За их спинами проехал безногий парень в лохмотьях, усаженный в обрезанную бочку на колесах, которую он приводил в движение сам, отталкиваясь от пола грубо перебинтованными ладонями. Он, вместе с этой бочкой, был так похож на русский самовар, что показался Диккенсу самым интересным экспонатом.
– Тут все дело в гармонии, подверженной смятению, – сказал Форстер, привыкший обо всем высказывать собственное мнение. Удивленно приподняв брови, Уилки молча прошествовал в следующий зал.

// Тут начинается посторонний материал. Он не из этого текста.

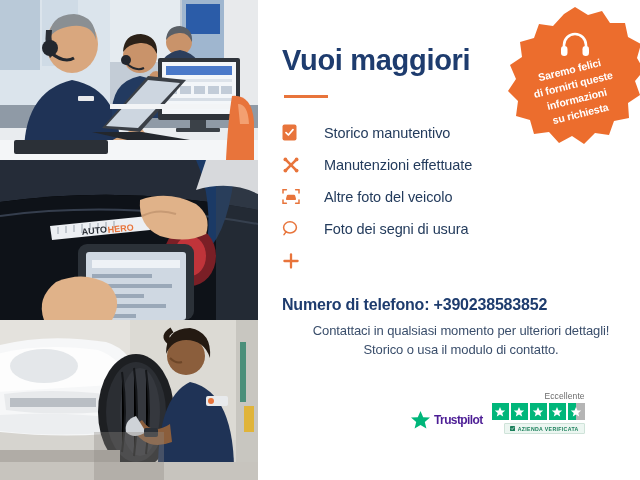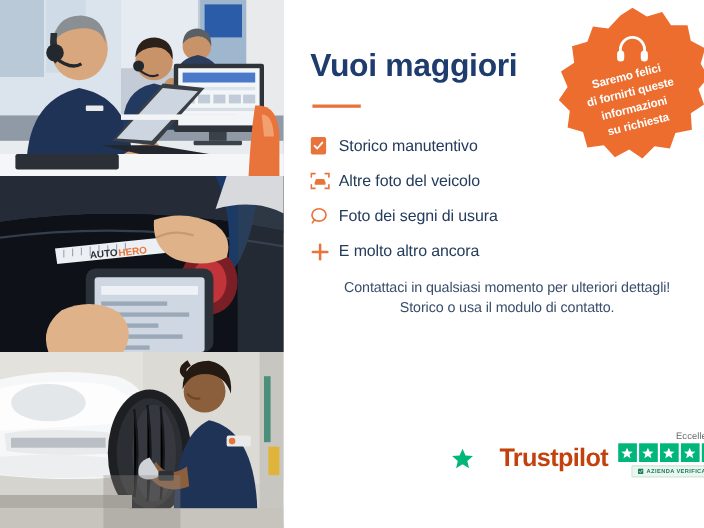--- a/index.html
+++ b/index.html
@@ -73,6 +73,7 @@
     align-items: center;
     height: 30px;
     margin-bottom: 2px;
+    gap: 16px;
   }
   .feature-icon {
     width: 26px;

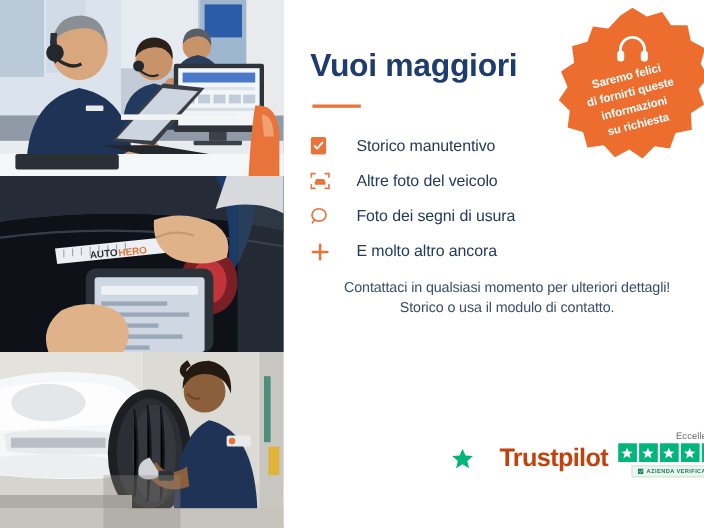--- a/index.html
+++ b/index.html
@@ -379,6 +379,21 @@
         <span class="feature-label">Storico manutentivo</span>
       </li>
 
+      <li class="feature-item">
+        <span class="feature-icon">
+          <svg width="18" height="18" viewBox="0 0 18 18">
+            <g stroke="#e8743b" stroke-width="2.6" stroke-linecap="round">
+              <line x1="3.4" y1="3.4" x2="14.6" y2="14.6"></line>
+              <line x1="14.6" y1="3.4" x2="3.4" y2="14.6"></line>
+            </g>
+            <circle cx="3.4" cy="3.4" r="1.9" fill="#e8743b"></circle>
+            <circle cx="14.6" cy="3.4" r="1.9" fill="#e8743b"></circle>
+            <circle cx="14.6" cy="14.6" r="1.9" fill="#e8743b"></circle>
+            <circle cx="3.4" cy="14.6" r="1.9" fill="#e8743b"></circle>
+          </svg>
+        </span>
+        <span class="feature-label">Manutenzioni effettuate</span>
+      </li>
 
       <li class="feature-item">
         <span class="feature-icon">

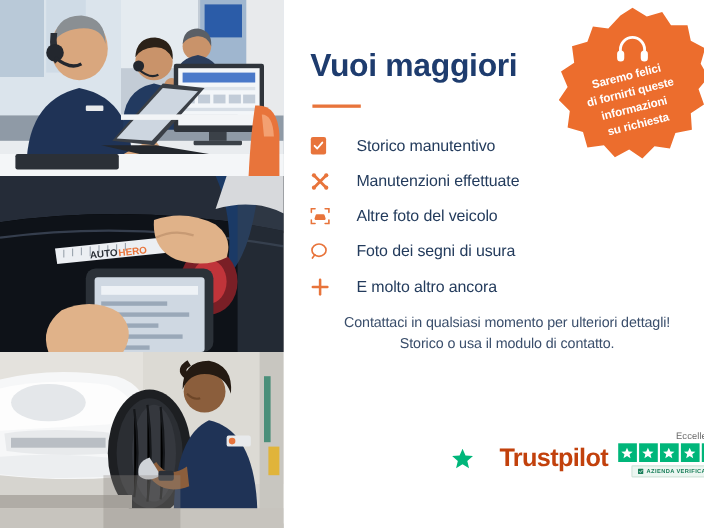--- a/index.html
+++ b/index.html
@@ -430,7 +430,6 @@
             </g>
           </svg>
         </span>
-        <span class="feature-label">E molto altro ancora</span>
       </li>
     </ul>
 

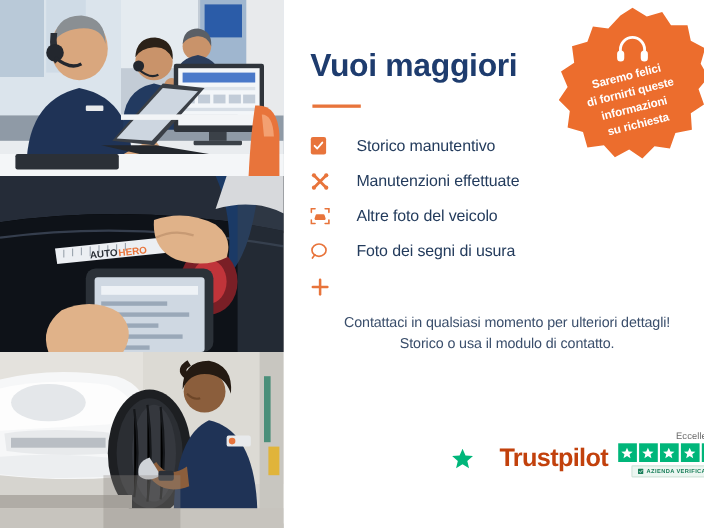--- a/index.html
+++ b/index.html
@@ -433,6 +433,7 @@
       </li>
     </ul>
 
+    <div class="phone-line">Numero di telefono: +390238583852</div>
 
     <div class="sub-line">
       <span>Contattaci in qualsiasi momento per ulteriori dettagli!</span><br>

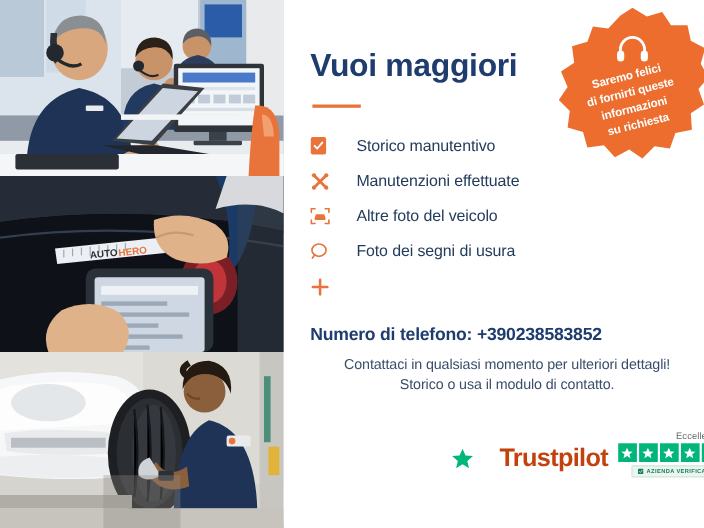--- a/index.html
+++ b/index.html
@@ -152,11 +152,10 @@
     padding-bottom: 4px;
   }
   .tp-wordmark {
-    color: #c2410c;
-    font-size: 23px;
+    color: #4c1d95;
+    font-size: 12px;
     font-weight: bold;
     letter-spacing: -0.6px;
-    margin-left: 20px;
   }
   .tp-right {
     display: flex;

– Да, и во всем этом больше смятения, чем гармонии, – продолжил Форстер. – После этого злодеяния, совершенного Зевсом, Леда родила, или снесла – как вам будет угодно – два яйца, из которых вылупились два младенца. Первый ребенок вырос и стал Еленой Троянской, а про второго не помню. В любом случае, разразилась война, гибли люди и так далее. Вот к чему приводит смятение.
С этими словами Форстер отправился в буфет.

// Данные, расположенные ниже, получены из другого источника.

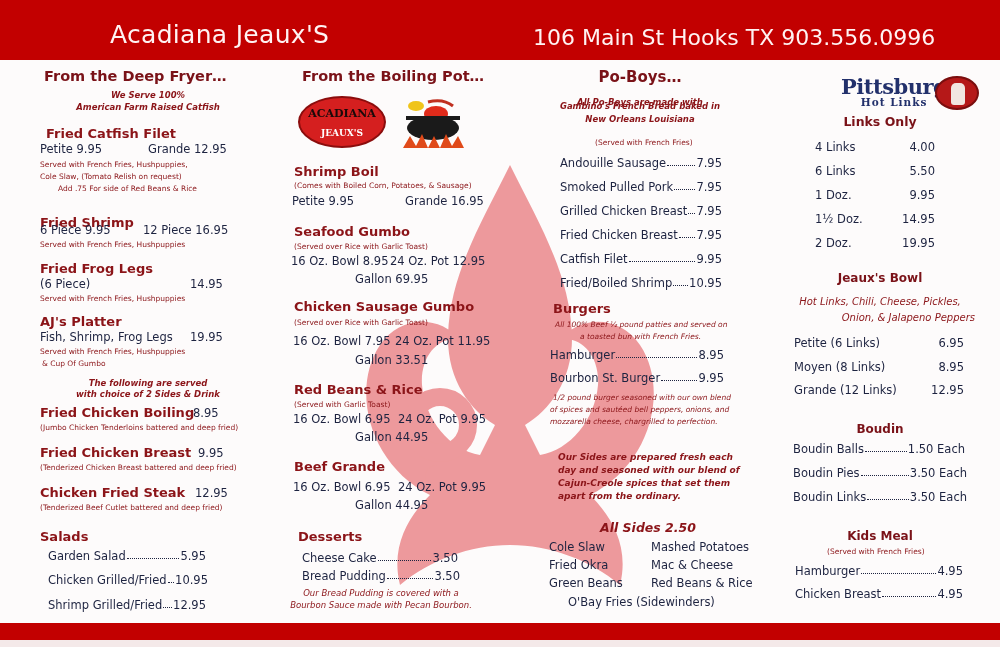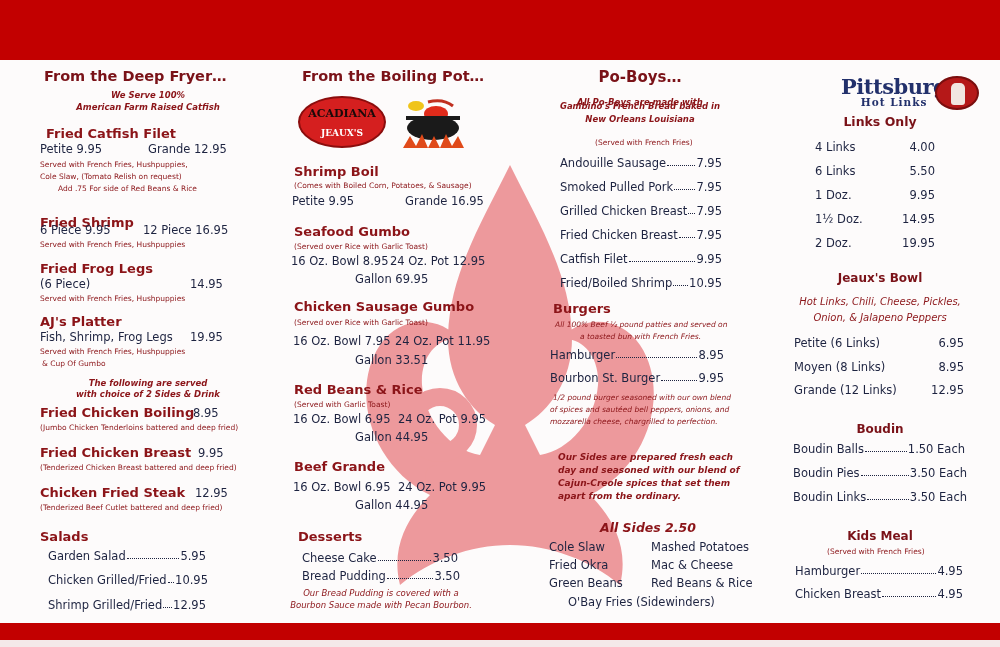--- a/index.html
+++ b/index.html
@@ -53,6 +53,7 @@
 <body>
 
 <div class="top-band">
+  <div class="title">Acadiana Jeaux'S</div>
 </div>
 
 <svg class="fleur" viewBox="0 0 360 440">

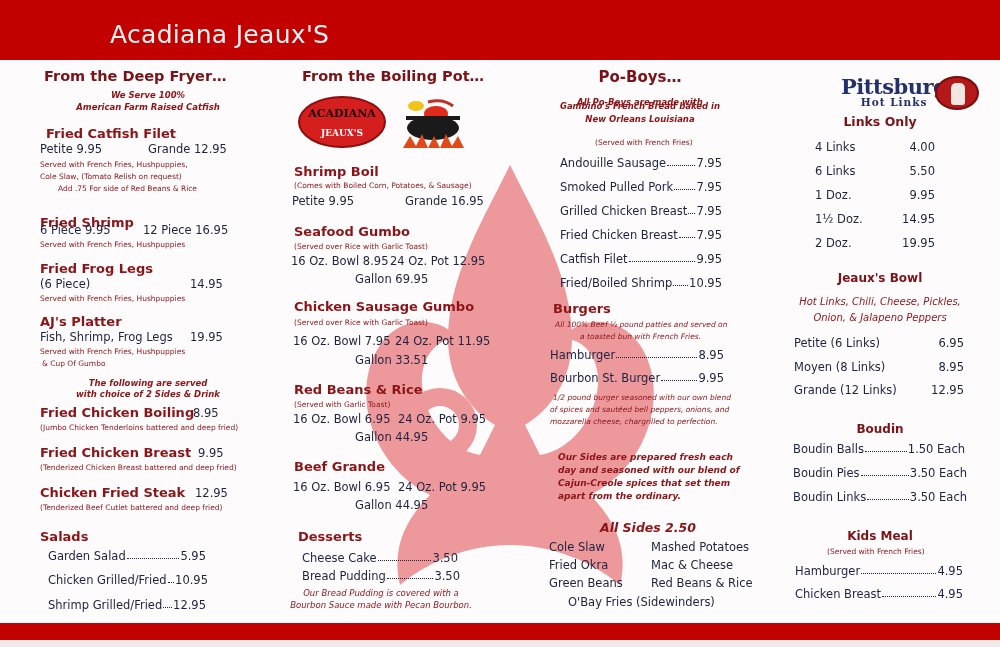--- a/index.html
+++ b/index.html
@@ -54,6 +54,7 @@
 
 <div class="top-band">
   <div class="title">Acadiana Jeaux'S</div>
+  <div class="address">106 Main St Hooks TX 903.556.0996</div>
 </div>
 
 <svg class="fleur" viewBox="0 0 360 440">

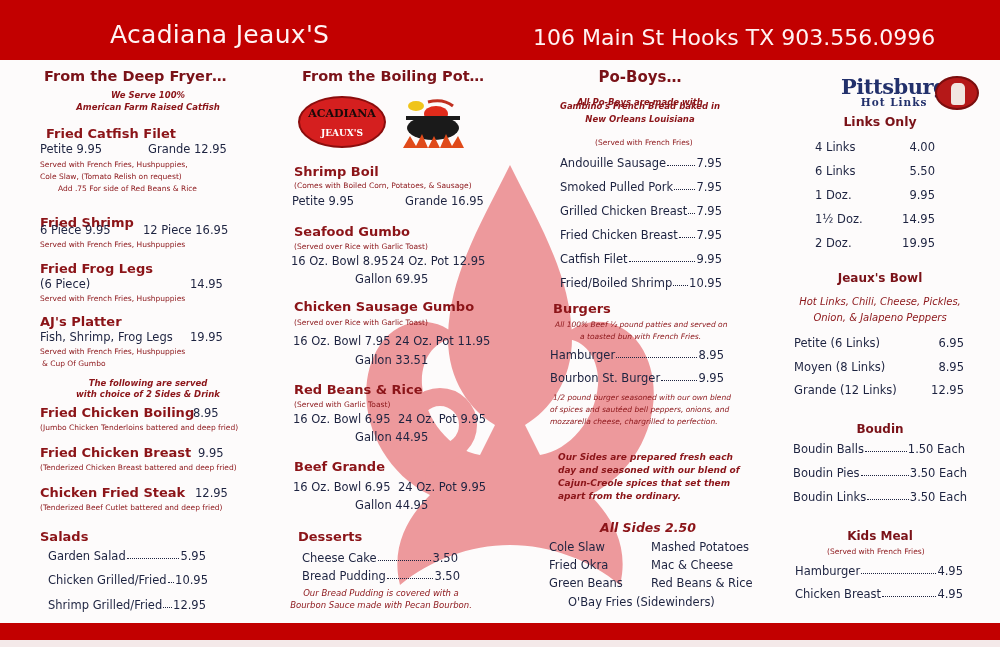--- a/index.html
+++ b/index.html
@@ -286,7 +286,7 @@
 
   <div class="abs sec-title center" style="left:0;top:209px;width:190px;font-size:12px;">Jeaux's Bowl</div>
   <div class="abs note center" style="left:0;top:234px;width:190px;font-size:10px;font-weight:normal;">Hot Links, Chili, Cheese, Pickles,</div>
-  <div class="abs note center" style="left:0;top:250px;width:190px;font-size:10px;font-weight:normal;">Onion, &amp; Jalapeno Peppers</div>
+  <div class="abs note center" style="left:0;top:250px;width:190px;font-size:10px;font-weight:normal;text-align:right;">Onion, &amp; Jalapeno Peppers</div>
   <div class="abs row" style="left:9px;top:274px;width:170px;">
     <span>Petite (6 Links)</span>
       <span>6.95</span>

Человек-самовар смачно чихнул, прямо на Марию Тернан. Даже не извинившись, парень развернул бочку и укатил прочь. Миссис Тернан, Мария и Фанни поспешно ретировались в дальний угол зала.
Через театральный бинокль Эллен Тернан смогла наконец разглядеть двух вылупившихся младенцев. Затем она подняла взгляд на Лебедя, блаженствующего в объятиях молодой нагой женщины. И тут она подумала, что Форстер не прав. Лейтмотив картины – и дети, и этот лебедь, и весь мир вокруг – держался на преклонении перед этой обнаженной красавицей. Эллен Тернан зарделась стыдливым румянцем, что не ускользнуло от внимания Диккенса, когда она передавала ему бинокль.
– Какие чудесные дети, – сказала Эллен Тернан.
Шумная толпа вокруг словно отсекла Эллен и Диккенса от людей, оставив их вдвоем. Писатель смотрел на картину через бинокль, думая о чем-то своем. Он даже не заметил, что опять цокает языком – старая дурная привычка.
– Сейчас бы ей исполнилось семь лет, – произнес он наконец.
– Кому? – не поняла Эллен Тернан.
Диккенс опустил бинокль и обескураженно посмотрел на девушку.
– Ах, простите. Я имел в виду свою дочь Дору. Она родилась совершенно здоровенькой. Маленькая, как цыпленок. Так и хотелось смахнуть с ее макушки остатки скорлупы.
– Я даже не знала, что у вас есть дочь Дора.
Он не разговаривал про нее ни с кем, даже с Кэтрин. И никогда не смог бы говорить о Доре с обычной для него легкостью. У него не было никаких оправданий для себя, почему она умерла. Но сегодня, пусть скупо, пусть с застывшим лицом, он смог рассказать про Дору, про то, как бросил ее больную в тот роковой день и отправился читать речь во Всеобщем театральном фонде.